ChatGPT: Let the AI disruption begin…
There are a few times in my career that when exposed to a new technology I became giddy with excitement at the knowledge that I was interacting with a truly disruptive force, the impact of which would eventually impact every industry, business, and life as we know it. One was circa 1994 when I was first exposed to the Internet through a Mosaic browser. Another was when I held an iPhone for the first time. Another still was the first time I drove a Tesla. The most recent was when I first interacted with Chat GPT a couple of months ago.
When I see a technology that is game-changing, I want to tell everyone about it. I want to show it to people. The desire to teach (something I inherited from my parents) comes out and I want to both learn it and teach it simultaneously. In an effort to spread the use of ChatGPT within our company, encourage experimentation and get people’s wheels turning on how this new tool can improve and simplify our jobs, I decided to sponsor a contest.

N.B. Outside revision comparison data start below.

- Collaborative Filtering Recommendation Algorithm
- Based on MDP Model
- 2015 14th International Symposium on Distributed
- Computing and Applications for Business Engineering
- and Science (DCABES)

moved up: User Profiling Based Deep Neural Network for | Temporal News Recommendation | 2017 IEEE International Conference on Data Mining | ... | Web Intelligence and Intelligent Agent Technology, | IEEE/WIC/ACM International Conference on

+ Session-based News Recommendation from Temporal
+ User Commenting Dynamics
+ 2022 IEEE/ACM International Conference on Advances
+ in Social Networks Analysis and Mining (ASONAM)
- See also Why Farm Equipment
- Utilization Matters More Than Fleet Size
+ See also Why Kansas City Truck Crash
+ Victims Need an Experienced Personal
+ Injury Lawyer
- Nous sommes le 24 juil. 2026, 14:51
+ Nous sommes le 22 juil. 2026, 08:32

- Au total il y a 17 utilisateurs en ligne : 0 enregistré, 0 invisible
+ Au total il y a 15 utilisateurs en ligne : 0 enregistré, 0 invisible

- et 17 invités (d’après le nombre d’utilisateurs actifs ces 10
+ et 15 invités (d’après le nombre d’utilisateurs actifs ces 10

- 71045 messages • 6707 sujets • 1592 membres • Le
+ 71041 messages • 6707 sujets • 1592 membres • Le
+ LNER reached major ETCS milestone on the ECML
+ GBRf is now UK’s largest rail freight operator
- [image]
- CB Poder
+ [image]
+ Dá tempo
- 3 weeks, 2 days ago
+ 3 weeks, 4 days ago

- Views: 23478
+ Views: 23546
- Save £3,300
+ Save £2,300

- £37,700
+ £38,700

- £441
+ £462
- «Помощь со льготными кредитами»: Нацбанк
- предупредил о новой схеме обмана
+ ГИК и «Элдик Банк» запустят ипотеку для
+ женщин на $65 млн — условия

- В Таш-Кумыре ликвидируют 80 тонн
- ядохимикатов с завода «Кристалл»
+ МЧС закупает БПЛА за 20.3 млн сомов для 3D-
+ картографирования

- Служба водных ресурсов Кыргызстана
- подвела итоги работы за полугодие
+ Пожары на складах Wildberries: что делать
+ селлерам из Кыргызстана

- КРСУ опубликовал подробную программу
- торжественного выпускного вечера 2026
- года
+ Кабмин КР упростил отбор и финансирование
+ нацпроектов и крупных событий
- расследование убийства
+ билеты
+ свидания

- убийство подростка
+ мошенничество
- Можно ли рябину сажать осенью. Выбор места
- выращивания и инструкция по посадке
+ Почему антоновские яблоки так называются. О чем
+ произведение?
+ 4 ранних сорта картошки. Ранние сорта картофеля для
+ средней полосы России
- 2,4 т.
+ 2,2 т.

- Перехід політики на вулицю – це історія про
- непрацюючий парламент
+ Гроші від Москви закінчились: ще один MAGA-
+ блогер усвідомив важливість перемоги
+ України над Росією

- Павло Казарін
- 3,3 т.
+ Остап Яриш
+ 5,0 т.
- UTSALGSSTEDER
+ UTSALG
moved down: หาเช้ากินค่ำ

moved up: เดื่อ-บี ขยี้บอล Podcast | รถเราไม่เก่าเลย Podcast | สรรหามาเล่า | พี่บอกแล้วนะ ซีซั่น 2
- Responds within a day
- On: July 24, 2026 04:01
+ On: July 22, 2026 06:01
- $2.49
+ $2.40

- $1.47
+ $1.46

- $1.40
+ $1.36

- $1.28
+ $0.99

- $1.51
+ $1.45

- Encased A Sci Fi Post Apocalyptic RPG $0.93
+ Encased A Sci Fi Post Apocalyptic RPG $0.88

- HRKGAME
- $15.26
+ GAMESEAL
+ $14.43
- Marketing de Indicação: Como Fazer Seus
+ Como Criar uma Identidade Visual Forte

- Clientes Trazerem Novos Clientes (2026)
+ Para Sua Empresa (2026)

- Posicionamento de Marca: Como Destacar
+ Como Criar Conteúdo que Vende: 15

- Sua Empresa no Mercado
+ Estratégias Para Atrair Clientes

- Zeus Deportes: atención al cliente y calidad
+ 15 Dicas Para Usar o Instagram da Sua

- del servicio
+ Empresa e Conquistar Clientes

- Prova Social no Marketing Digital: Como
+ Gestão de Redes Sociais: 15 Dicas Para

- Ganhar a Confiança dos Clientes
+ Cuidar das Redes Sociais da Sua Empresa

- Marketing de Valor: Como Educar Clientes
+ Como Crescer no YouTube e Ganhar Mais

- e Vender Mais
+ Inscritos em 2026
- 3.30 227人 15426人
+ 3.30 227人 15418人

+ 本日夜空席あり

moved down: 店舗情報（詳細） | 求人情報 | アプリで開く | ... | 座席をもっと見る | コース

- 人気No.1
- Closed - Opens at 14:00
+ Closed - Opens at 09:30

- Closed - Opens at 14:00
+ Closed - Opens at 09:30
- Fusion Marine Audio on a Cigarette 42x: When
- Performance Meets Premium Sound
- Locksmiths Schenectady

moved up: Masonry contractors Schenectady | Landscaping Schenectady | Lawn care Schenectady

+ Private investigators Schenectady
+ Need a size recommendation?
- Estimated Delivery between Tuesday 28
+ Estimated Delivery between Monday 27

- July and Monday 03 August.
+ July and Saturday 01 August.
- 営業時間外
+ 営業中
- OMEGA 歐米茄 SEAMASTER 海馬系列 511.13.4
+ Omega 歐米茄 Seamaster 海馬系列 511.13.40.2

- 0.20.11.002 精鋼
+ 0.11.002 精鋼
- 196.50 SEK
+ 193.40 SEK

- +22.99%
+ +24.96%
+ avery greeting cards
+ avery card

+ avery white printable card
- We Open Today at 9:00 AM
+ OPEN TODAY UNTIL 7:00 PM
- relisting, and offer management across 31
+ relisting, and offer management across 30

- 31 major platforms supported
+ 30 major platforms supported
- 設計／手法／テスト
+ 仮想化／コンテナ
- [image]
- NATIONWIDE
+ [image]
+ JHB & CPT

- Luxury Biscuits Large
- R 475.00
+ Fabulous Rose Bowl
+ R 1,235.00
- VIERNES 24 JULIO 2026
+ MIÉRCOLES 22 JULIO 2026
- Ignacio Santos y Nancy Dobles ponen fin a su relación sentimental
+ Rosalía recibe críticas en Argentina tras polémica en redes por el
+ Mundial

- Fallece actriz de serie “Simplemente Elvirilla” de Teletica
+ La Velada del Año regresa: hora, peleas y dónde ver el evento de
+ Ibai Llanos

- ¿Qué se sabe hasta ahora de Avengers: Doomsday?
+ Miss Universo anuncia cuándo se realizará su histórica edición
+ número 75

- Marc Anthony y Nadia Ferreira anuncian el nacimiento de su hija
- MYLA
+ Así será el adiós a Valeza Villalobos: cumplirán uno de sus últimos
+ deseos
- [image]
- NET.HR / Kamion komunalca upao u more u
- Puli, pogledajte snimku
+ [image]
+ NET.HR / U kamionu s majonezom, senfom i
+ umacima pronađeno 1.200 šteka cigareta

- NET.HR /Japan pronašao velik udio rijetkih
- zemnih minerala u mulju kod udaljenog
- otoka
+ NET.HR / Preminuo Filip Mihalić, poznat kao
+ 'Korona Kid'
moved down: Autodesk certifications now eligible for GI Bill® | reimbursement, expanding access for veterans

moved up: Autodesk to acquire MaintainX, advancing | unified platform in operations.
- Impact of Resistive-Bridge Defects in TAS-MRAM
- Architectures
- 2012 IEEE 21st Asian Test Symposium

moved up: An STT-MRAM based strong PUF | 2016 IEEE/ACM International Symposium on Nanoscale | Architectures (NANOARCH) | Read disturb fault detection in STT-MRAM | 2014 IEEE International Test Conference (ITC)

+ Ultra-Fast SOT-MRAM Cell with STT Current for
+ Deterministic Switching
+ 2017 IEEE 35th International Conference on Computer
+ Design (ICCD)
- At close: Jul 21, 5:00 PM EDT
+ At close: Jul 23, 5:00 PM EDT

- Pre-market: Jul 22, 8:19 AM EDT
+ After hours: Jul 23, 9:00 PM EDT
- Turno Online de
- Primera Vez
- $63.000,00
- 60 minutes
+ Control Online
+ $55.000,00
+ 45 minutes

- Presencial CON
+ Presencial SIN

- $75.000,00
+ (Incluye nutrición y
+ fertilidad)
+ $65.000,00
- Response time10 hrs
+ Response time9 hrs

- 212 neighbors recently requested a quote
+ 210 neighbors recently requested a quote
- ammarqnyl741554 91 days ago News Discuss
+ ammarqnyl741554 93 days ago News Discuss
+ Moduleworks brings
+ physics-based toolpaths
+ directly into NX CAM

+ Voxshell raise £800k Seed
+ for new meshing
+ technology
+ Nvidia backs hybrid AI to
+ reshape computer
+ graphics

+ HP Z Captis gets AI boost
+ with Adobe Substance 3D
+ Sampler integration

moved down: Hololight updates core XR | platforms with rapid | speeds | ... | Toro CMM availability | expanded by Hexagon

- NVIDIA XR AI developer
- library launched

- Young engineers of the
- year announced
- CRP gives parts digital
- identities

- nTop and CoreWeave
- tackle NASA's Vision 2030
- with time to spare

One of the obvious uses for ChatGPT is article writing. The content is original because AI works (simple explanation) in a similar way to the human brain. First it “reads” lots of content and “learns”, then when asked a question, it “summarized” what it knows. But it does not directly quote paragraphs of other people’s work per se, it writes in a manner you might expect a human writer to write (but a lot faster).
Using ChatGPT, it quickly becomes apparent that the output is very high depending on the quality of the questions you input. Asking, “describe Type 2 diabetes” will give you a brief paragraph about Type 2 diabetes. But asking, “Give me a 425-word article on the epidemiology of type 2 diabetes and the latest standard of care treatment options and use citations and references”, will give you something much more specific in article form.
These articles do need to be proofed. There are many stories about ChatGPT producing fictional information and citing incorrect or inaccurate falsehoods as fact. The default speech reads with sophisticated confidence that makes it easy to believe what you are reading is true, though that is not always the case.
Another noteworthy observation is that there are biases in the output. Not only biases based on the content in which the AI has initially read and learned, but biases introduced by the very nature of the questions you ask it. For example, when asked the below two questions (note I change only one word, bolded for emphasis in both questions), the output is very different with ChatGPT effectively taking both sides of the argument much like two high school seniors assigned to make a case on a debating team.
In each case, ChatGPT writes an article (see links) that does exactly ask it was asked. To pick apart the strategy as foolish or to endorse it as brilliant. So the question itself can lead to tremendous bias, much like a poorly written market research question can introduce bias into a survey.
Our contest had two parts. Each had a generous cash prize for first and second place.
The first part was about quantity. Following some preconstructed guidelines and formats the objective was to create as many articles as possible for publication on some of our owned & operated websites.
The second part was about quality. The object was to create the article that receives the most views within 30 days after publication.
So how did our contest do?
Well, our winner produced about 133 articles. Second place winner did 84. Both reported that their total time invested was “about 2 hours” Thinking of quality questions can become harder over time as one of our rules was to not repeat yourself (all original content). This shows us that everyone will utilize these tools with the same efficiency, nor have the same ability to ask quality questions. The jobs of the future may go to the ChatGPT experts.
As for which article had the most views… we’re still going on that one. We still have a lot of content to review and publish.